Post-stimulus - As part of the `20.97 lakh crore ‘Aatmanirbhar Bharat’ package, the government has been taking several measures to improve liquidity among the stressed NBFCs and HFCs. An outlookindia.com report on September 5, 2020 informed that in August, it cleared 15 proposals worth `6,399 crore allowing primary and secondary market purchases of debt to address the short-term liquidity issues of non-banking financial companies (NBFCs) and housing finance companies (HFCs).

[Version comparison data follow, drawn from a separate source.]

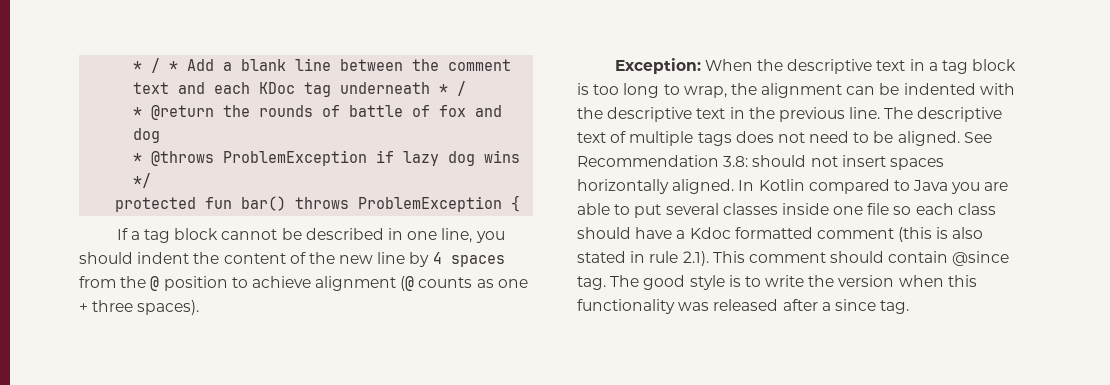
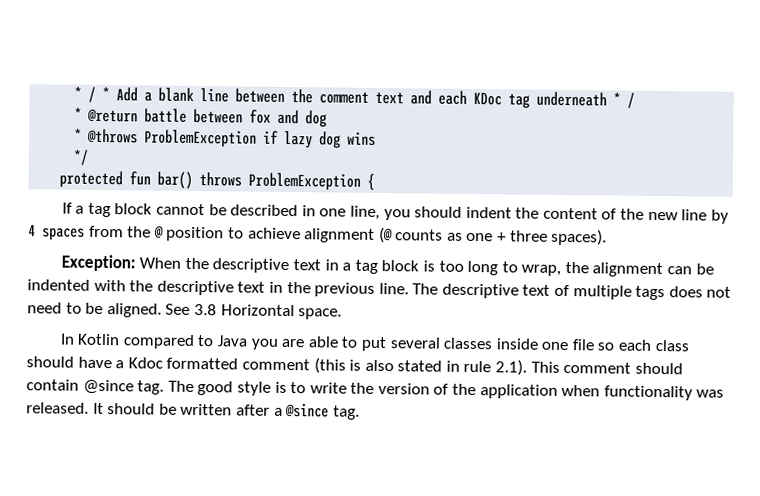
- * @return the rounds of battle of fox and dog
+ * @return battle between fox and dog
- See Recommendation 3.8: should not insert spaces horizontally aligned. In Kotlin compared to Java you are able to put several classes inside one file so each class should have a Kdoc formatted comment (this is also stated in rule 2.1). This comment should contain @since tag.
+ See 3.8 Horizontal space.
+ In Kotlin compared to Java you are able to put several classes inside one file so each class should have a Kdoc formatted comment (this is also stated in rule 2.1). This comment should contain @since tag.
- The good style is to write the version when this functionality was released after a since tag.
+ The good style is to write the version of the application when functionality was released. It should be written after a @since tag.

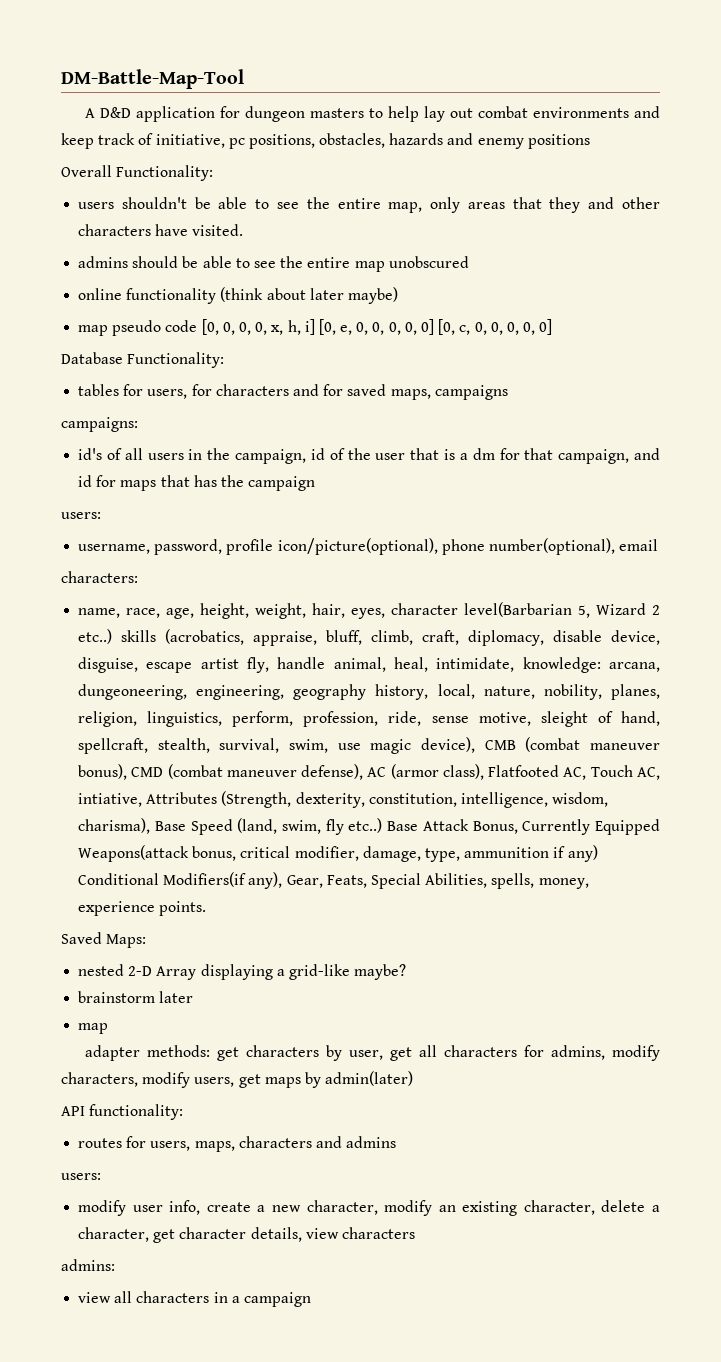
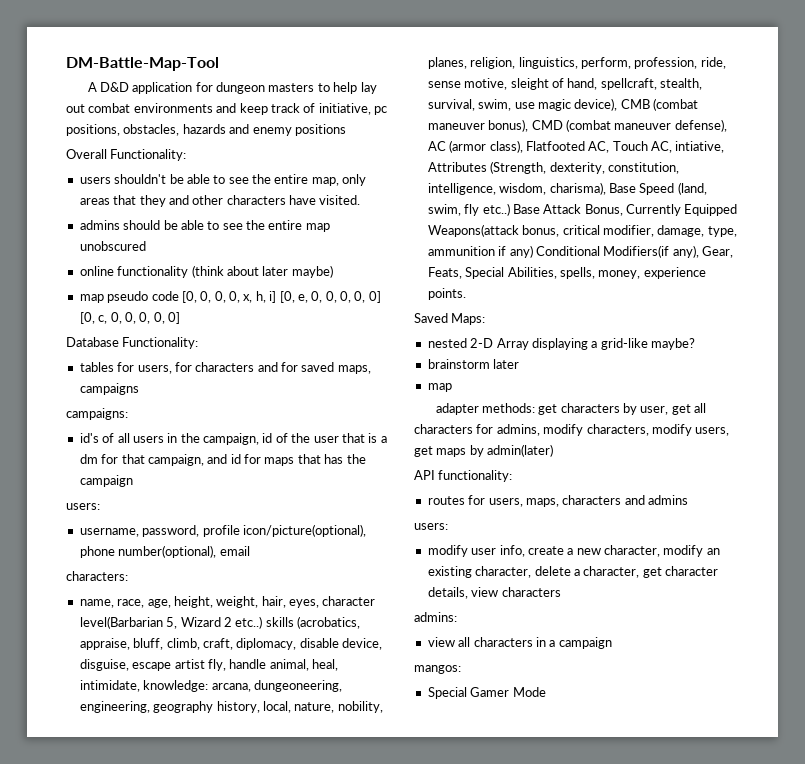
+ mangos:
+ Special Gamer Mode

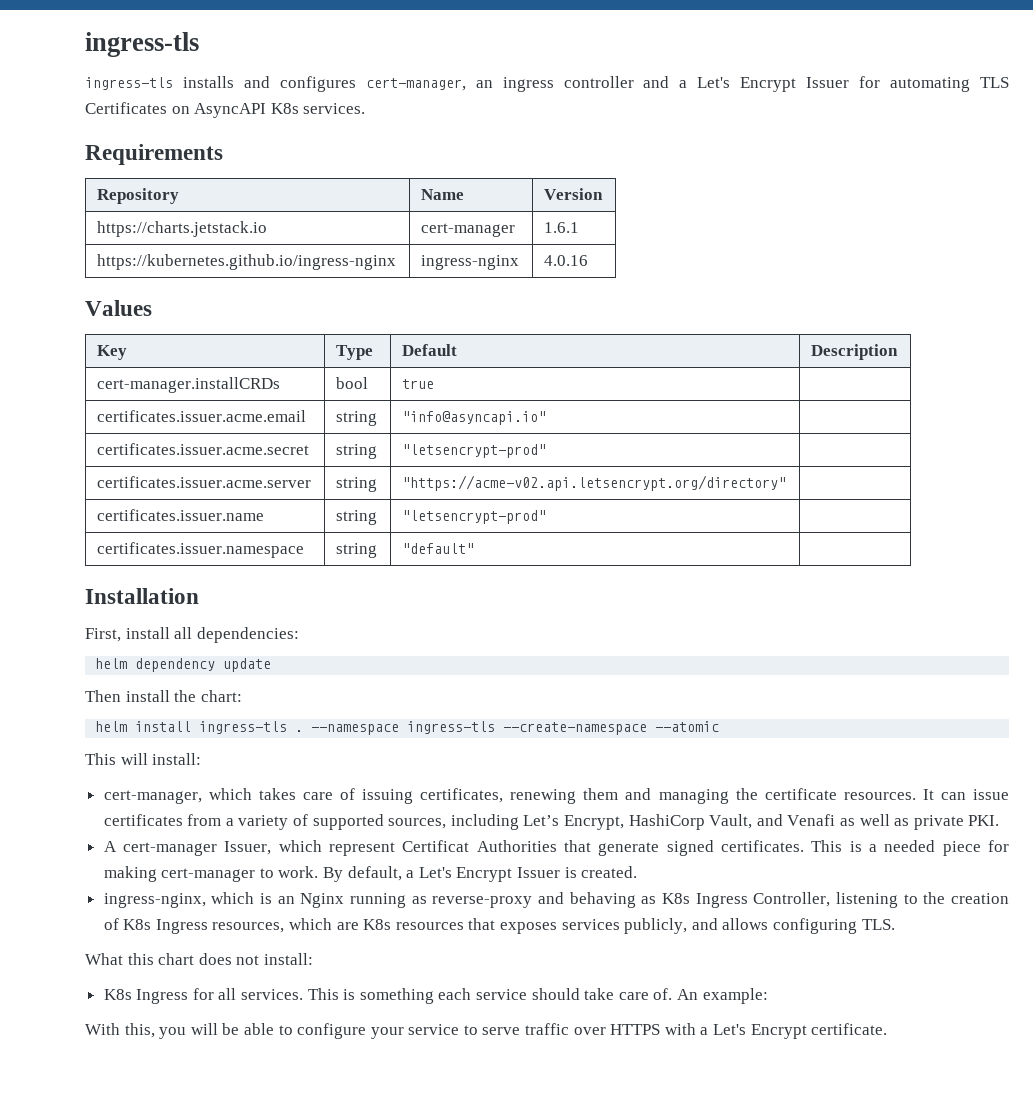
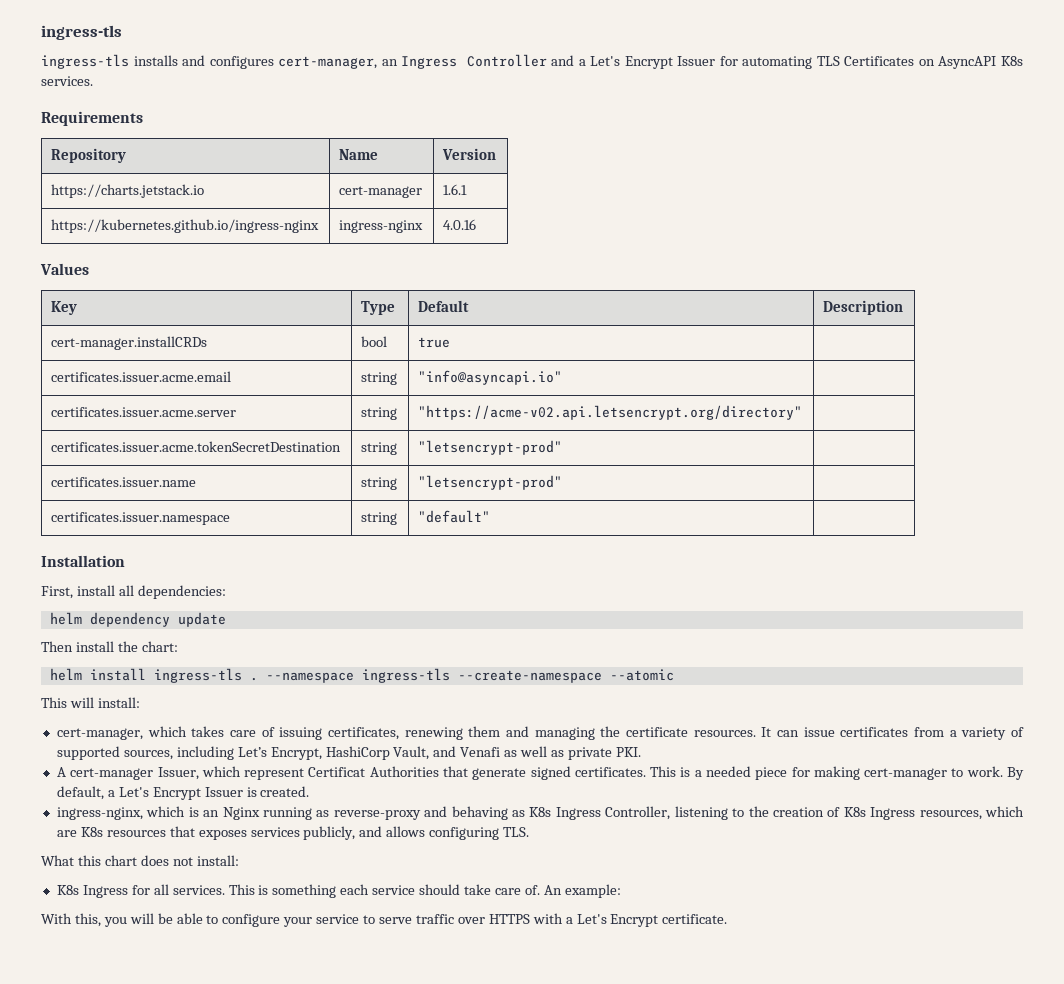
- ingress-tls installs and configures cert-manager, an ingress controller and a Let's Encrypt Issuer for automating TLS Certificates on AsyncAPI K8s services.
+ ingress-tls installs and configures cert-manager, an Ingress Controller and a Let's Encrypt Issuer for automating TLS Certificates on AsyncAPI K8s services.
- certificates.issuer.acme.secret | string | "letsencrypt-prod" |
+ certificates.issuer.acme.tokenSecretDestination | string | "letsencrypt-prod" |

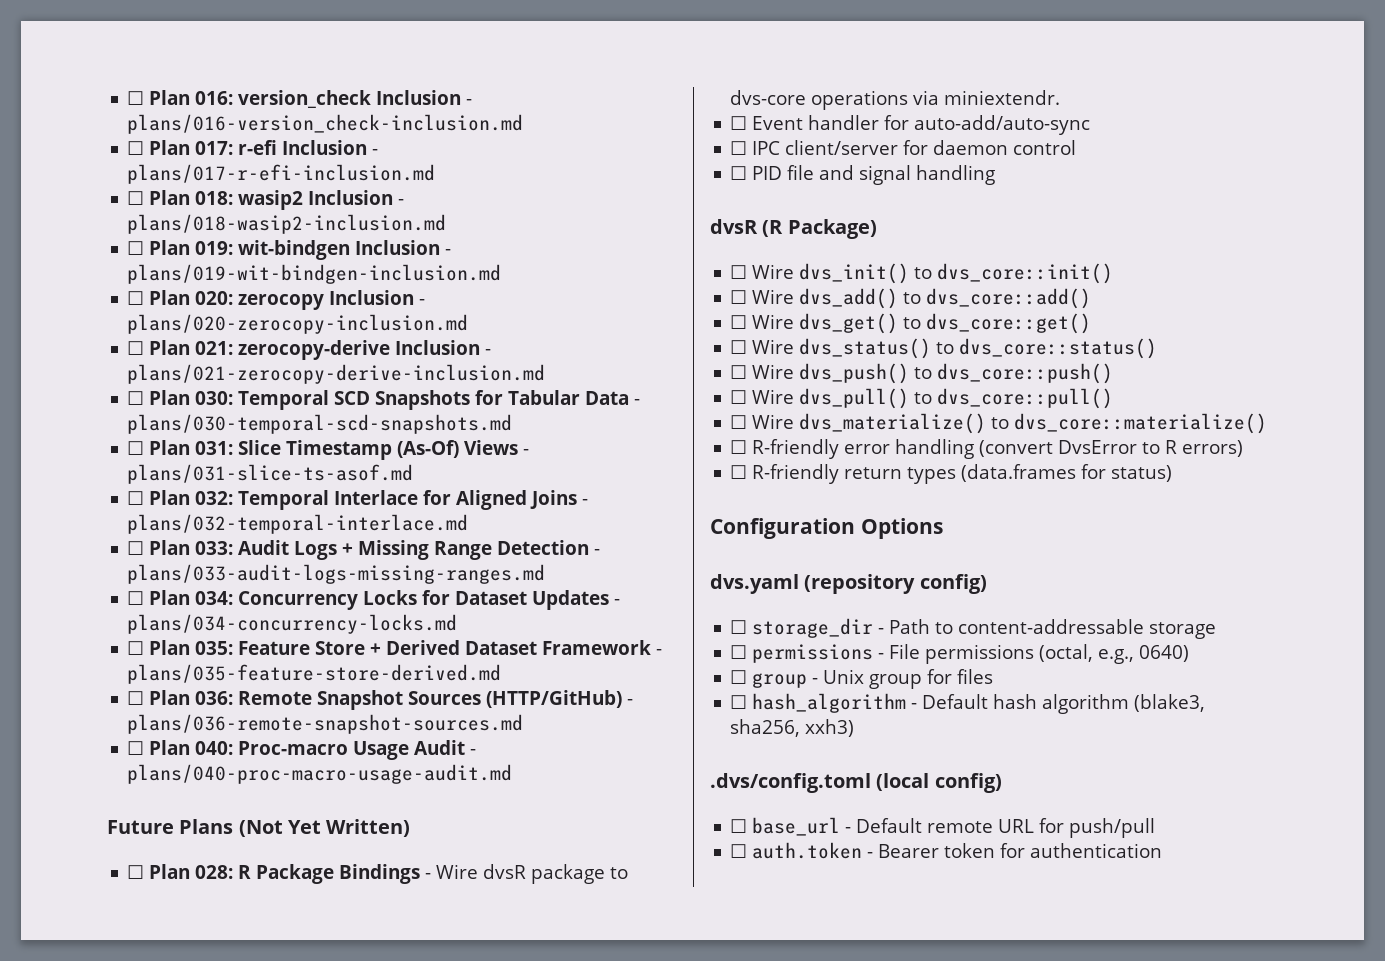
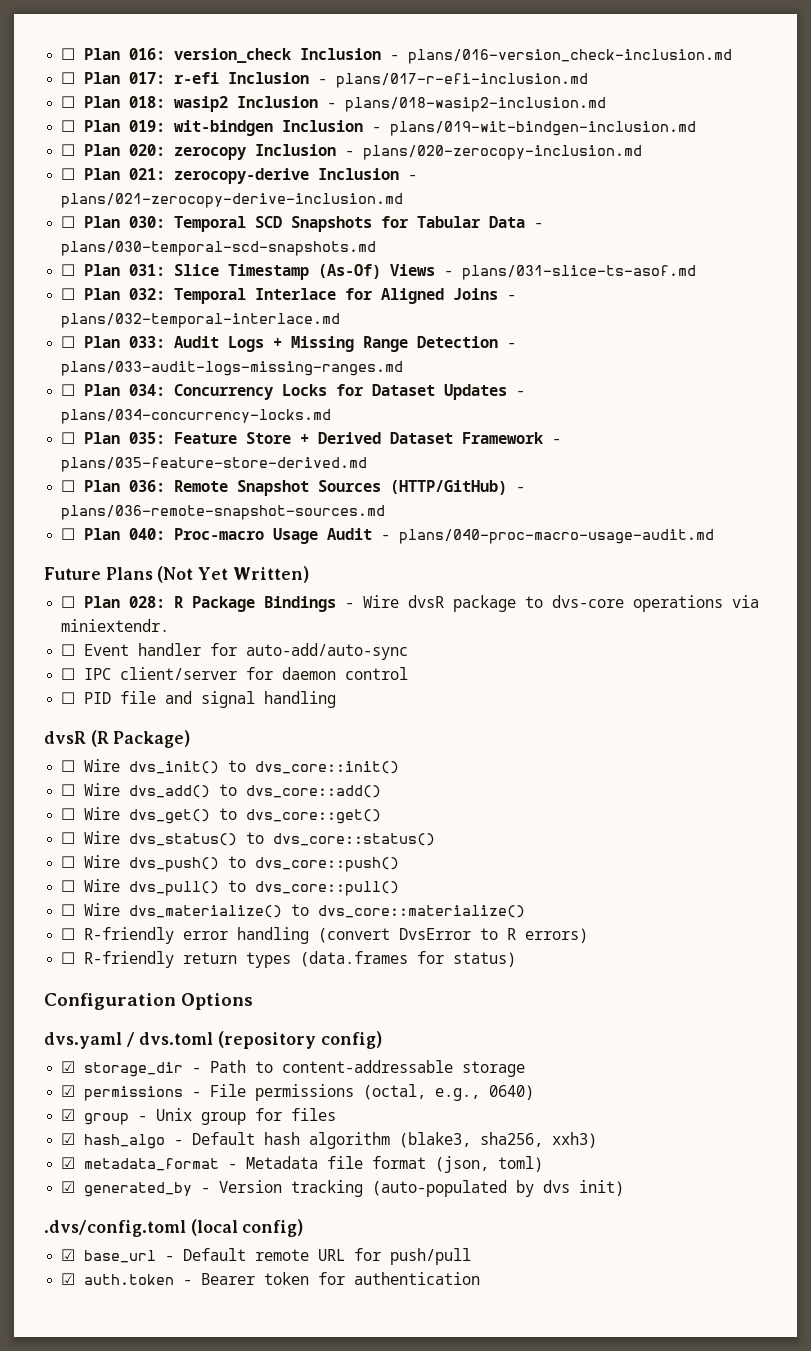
- dvs.yaml (repository config)
+ dvs.yaml / dvs.toml (repository config)
- ☐ storage_dir - Path to content-addressable storage
+ ☑ storage_dir - Path to content-addressable storage
- ☐ permissions - File permissions (octal, e.g., 0640)
+ ☑ permissions - File permissions (octal, e.g., 0640)
- ☐ group - Unix group for files
+ ☑ group - Unix group for files
- ☐ hash_algorithm - Default hash algorithm (blake3, sha256, xxh3)
+ ☑ hash_algo - Default hash algorithm (blake3, sha256, xxh3)
+ ☑ metadata_format - Metadata file format (json, toml)
+ ☑ generated_by - Version tracking (auto-populated by dvs init)
- ☐ base_url - Default remote URL for push/pull
+ ☑ base_url - Default remote URL for push/pull
- ☐ auth.token - Bearer token for authentication
+ ☑ auth.token - Bearer token for authentication

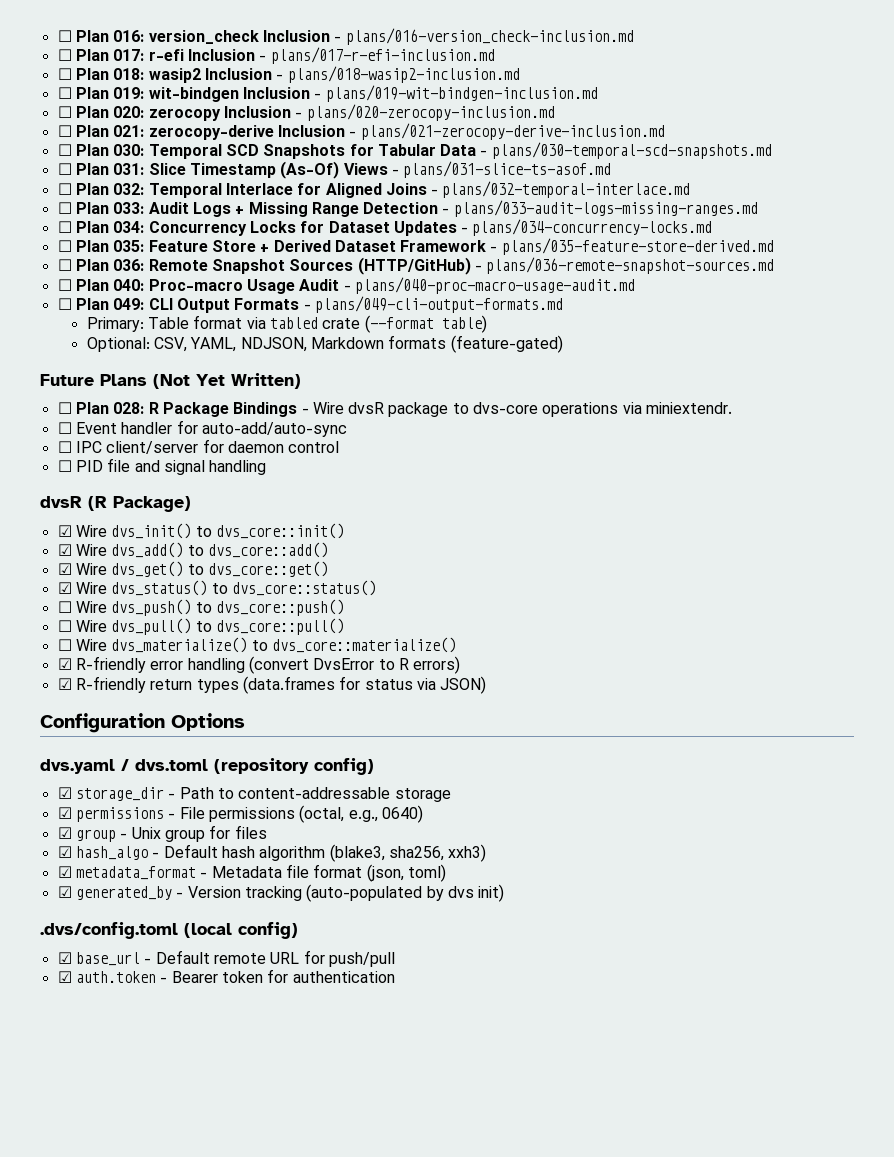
+ ☐ Plan 049: CLI Output Formats - plans/049-cli-output-formats.md
+ Primary: Table format via tabled crate (--format table)
+ Optional: CSV, YAML, NDJSON, Markdown formats (feature-gated)
- ☐ Wire dvs_init() to dvs_core::init()
+ ☑ Wire dvs_init() to dvs_core::init()
- ☐ Wire dvs_add() to dvs_core::add()
+ ☑ Wire dvs_add() to dvs_core::add()
- ☐ Wire dvs_get() to dvs_core::get()
+ ☑ Wire dvs_get() to dvs_core::get()
- ☐ Wire dvs_status() to dvs_core::status()
+ ☑ Wire dvs_status() to dvs_core::status()
- ☐ R-friendly error handling (convert DvsError to R errors)
+ ☑ R-friendly error handling (convert DvsError to R errors)
- ☐ R-friendly return types (data.frames for status)
+ ☑ R-friendly return types (data.frames for status via JSON)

Financial Express report on September 16, stated that the health of India’s shadow banks remained resilient in August. This suggested that record stimulus steps by the nation’s authorities are helping the crisis-hit sector ride out the pandemic. According to an index of AAA rated five-year notes, premiums on non-bank lenders’ bonds narrowed to a two-year low. Three other indicators compiled by Bloomberg, covering areas including liquidity and share performance, stayed steady from the previous month, with two at levels indicating strength.

Prospects

In the month of June, PM Modi on Saturday launched the Garib Kalyan Rojgaar Abhiyaan.  ‘50 thousand crore was expected to be spent under this initiative for village development. It is also aimed at providing jobs to migrant workers under 25 existing schemes bundles together. The FM made certain new announcements on November 12 to counter the effects of Covid-19 pandemic on the economy and people. Reacting to the announcements, Niranjan Hiranandani, President, ASSOCHAM had informed businesstoday.in that the government’s continuous support coupled with the new announcements under the Atmanirbhar Bharat Yojana 3.0 will make the road to economic recovery stronger.